Veniamo ora a come la penso io. Ti invito nuovamente a leggere il mio “La storia come libera creazione delle verità eterne“. In ogni caso, io penso che sia una questione indecidibile ed è una delle parti più estese della filosofia critica kantiana. Kant spende un centinaio di pagine per dimostrare come entrambe le posizioni nascano da un “fraintendimento” della ragione nella sua applicazione nell’uso delle conoscenze fornite dall’intelletto. Di fatto, tutto si riduce a questo: non siamo in grado di pensare all’infinito, perché siamo soggetti finiti. Quindi, un universo infinito è postulabile, non dimostrabile. E in ogni caso, la sua conoscenza eccede di gran lunga la nostra mente. Il caso contrario, invece, riduce tutto all’assunzione di un’entità che, di nuovo, si spinge oltre le soglie del nostro intelletto (che conosce appunto solo dati di senso mediante l’uso delle regole dell’intelletto). In entrambi i casi, non siamo adeguati per conoscere il risultato né, soprattutto, c’è un modo di scoprirlo.
Per quanto mi riguarda, hanno tutti ragione.
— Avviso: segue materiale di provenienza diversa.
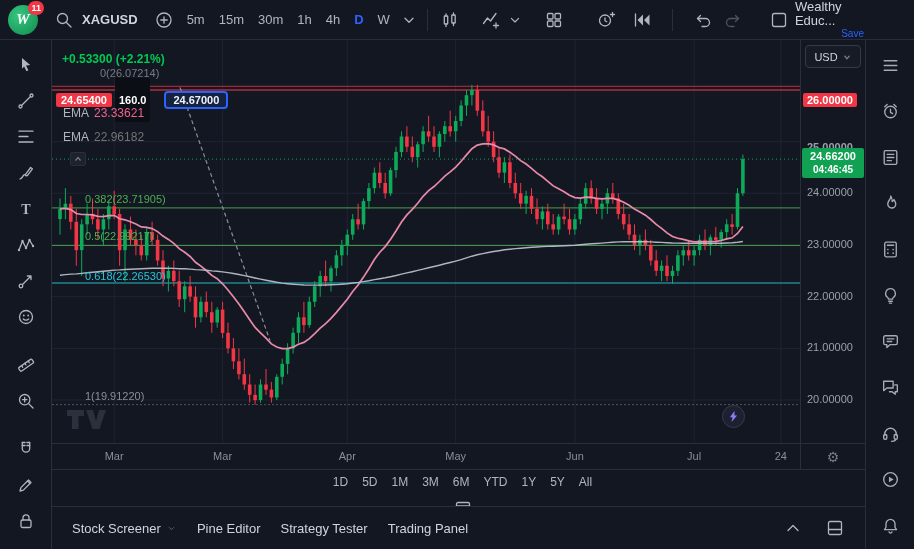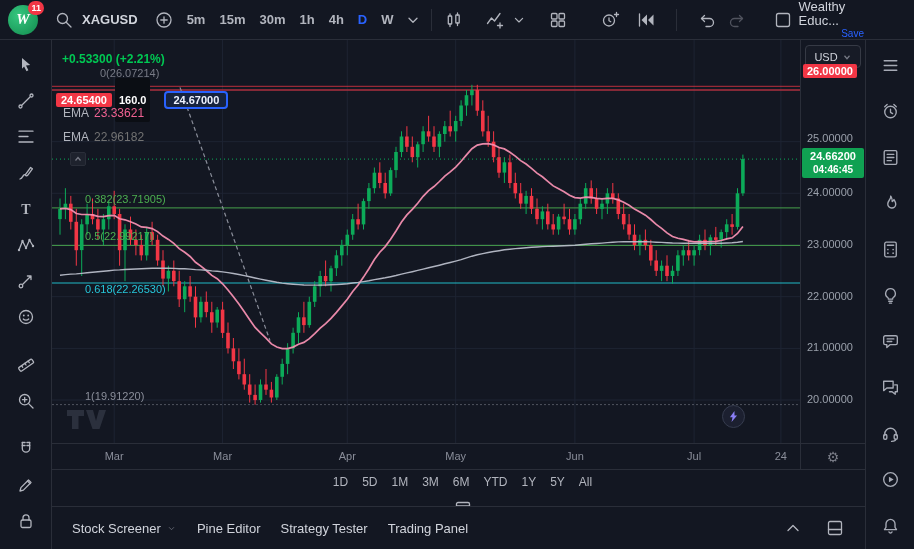--- a/index.html
+++ b/index.html
@@ -17,7 +17,7 @@
   .icon-btn.dim{color:#50535e;}
   .symbol-name{font-size:13px;font-weight:bold;color:#d1d4dc;margin:0 10px 0 2px;cursor:pointer;}
   .sep{width:1px;height:22px;background:#2a2e39;margin:0 6px;flex:none;}
-  .tf-btn{padding:0 7px;height:26px;display:flex;align-items:center;color:#b2b5be;font-size:13px;border-radius:4px;cursor:pointer;font-weight:bold;}
+  .tf-btn{padding:0 7px;height:26px;display:flex;align-items:center;color:#b2b5be;font-size:13px;border-radius:4px;cursor:pointer;}
   .tf-btn.active{color:#2962ff;font-weight:bold;}
   .layout-wrap{margin-left:auto;display:flex;flex-direction:column;align-items:flex-end;padding-right:26px;line-height:1.1;cursor:pointer;}
   .layout-name{font-size:13px;color:#d1d4dc;}

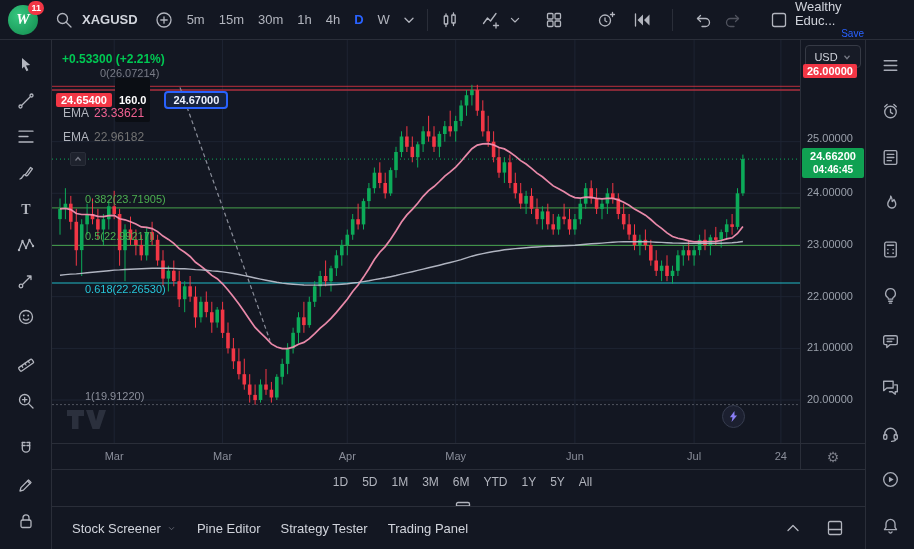--- a/index.html
+++ b/index.html
@@ -616,7 +616,7 @@
         </svg>
     </div>
     <div id="axis-ticks">
-        <div class="tick tick-red" style="top: 24px;">26.00000</div>
+        <div class="tick tick-red" style="top: 53px;">26.00000</div>
         <div class="tick" style="top: 92px;">25.00000</div>
         <div class="tick" style="top: 146.34px;">24.00000</div>
         <div class="tick" style="top: 198.01px;">23.00000</div>

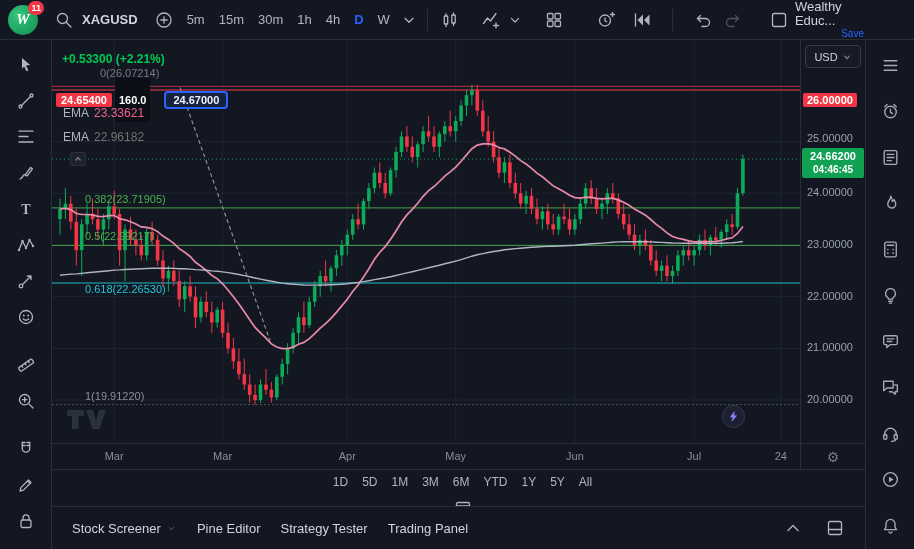--- a/index.html
+++ b/index.html
@@ -617,7 +617,7 @@
     </div>
     <div id="axis-ticks">
         <div class="tick tick-red" style="top: 53px;">26.00000</div>
-        <div class="tick" style="top: 92px;">25.00000</div>
+        <div class="tick" style="top: 101px; font-weight: bold;">25.00000</div>
         <div class="tick" style="top: 146.34px;">24.00000</div>
         <div class="tick" style="top: 198.01px;">23.00000</div>
         <div class="tick" style="top: 249.68px;">22.00000</div>

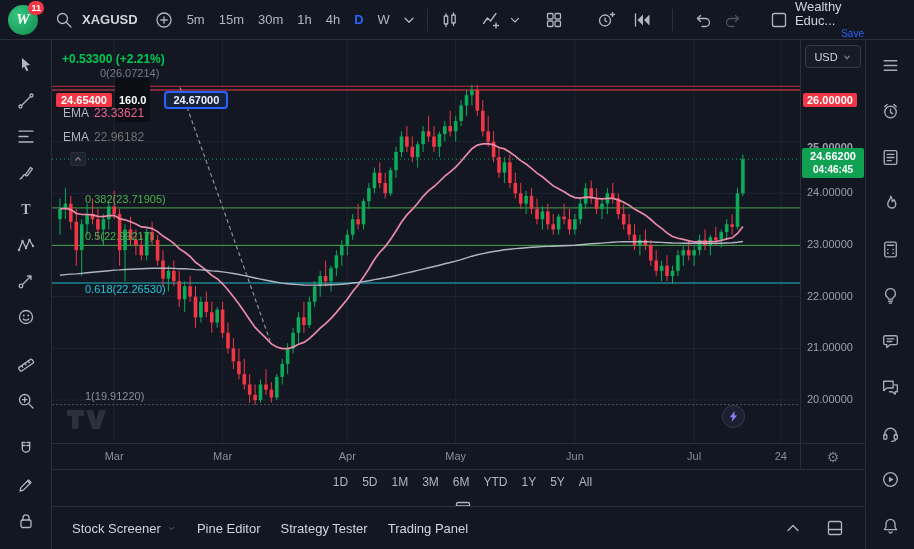--- a/index.html
+++ b/index.html
@@ -590,7 +590,7 @@
     <div id="fib-labels">
         <div class="fib-label" style="left: 33px; top: 152.857px; color: rgb(76, 175, 80);">0.382(23.71905)</div>
         <div class="fib-label" style="left: 33px; top: 190.415px; color: rgb(76, 175, 80);">0.5(22.99217)</div>
-        <div class="fib-label" style="left: 33px; top: 243px; color: rgb(38, 198, 218);">0.618(22.26530)</div>
+        <div class="fib-label" style="left: 33px; top: 230px; color: rgb(38, 198, 218);">0.618(22.26530)</div>
         <div class="fib-label" style="left: 33px; top: 349.557px; color: rgb(138, 142, 154);">1(19.91220)</div>
       </div>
Da un punto di vista cognitivo, non possiamo dare una risposta alla domanda perché eccede ciò che noi siamo in quanto soggetti razionali finiti rispetto ad un universo che io definisco “inesauribile”. Siccome esso è inesauribile, per noi, esso può apparire sia infinito (c’è un senso in cui per noi lo sarebbe) perché indefinitamente più vasto di noi; sia finito perché possiamo limitarci appunto ad osservare che, concettualmente, esso assume dei limiti (la totalità di Spinoza è definibile in una proposizione che, dunque, da dei confini concettuali). Ora, per me, l’universo è sia infinito che finito perché c’è un senso chiaro in cui è entrambi, cioè quelli che ti ho appena esposto. Non è un senso ordinario, tant’è che sembra una contraddizione. Ma in realtà mostra semplicemente che il nostro linguaggio è ambivalente e limitato, fondato appunto su un soggetto organizzato con precise regole all’interno di un mondo che ha le sue regole. Quindi, la domanda ammette entrambe le risposte contemporaneamente, perché sono due formulazioni di verità eterne con “eterne”, qui, nel senso che sono due formulazioni di proposizioni non legate ad un preciso spazio-tempo. Ed infatti ritornano continuamente nella storia della filosofia entrambe più o meno nella stessa formulazione. E ritorneranno sempre perché sono due modi di concepire la stessa realtà. Quando vogliamo dare un “taglio” o, più correttamente, una “forma” al pensiero, che eccede il linguaggio, ecco che l’universo assume una delle due forme. Perché con il linguaggio puoi scegliere solo una delle due ma non entrambe contemporaneamente. Per me, è un problema simile a quella illusione ottica che ti fa vedere solo una donna vecchia o una giovane ma non entrambe nello stesso tempo. Ma l’immagine è una sola. Ora, chiaramente qui siamo in un contesto più complesso. Ma l’idea è esattamente quella.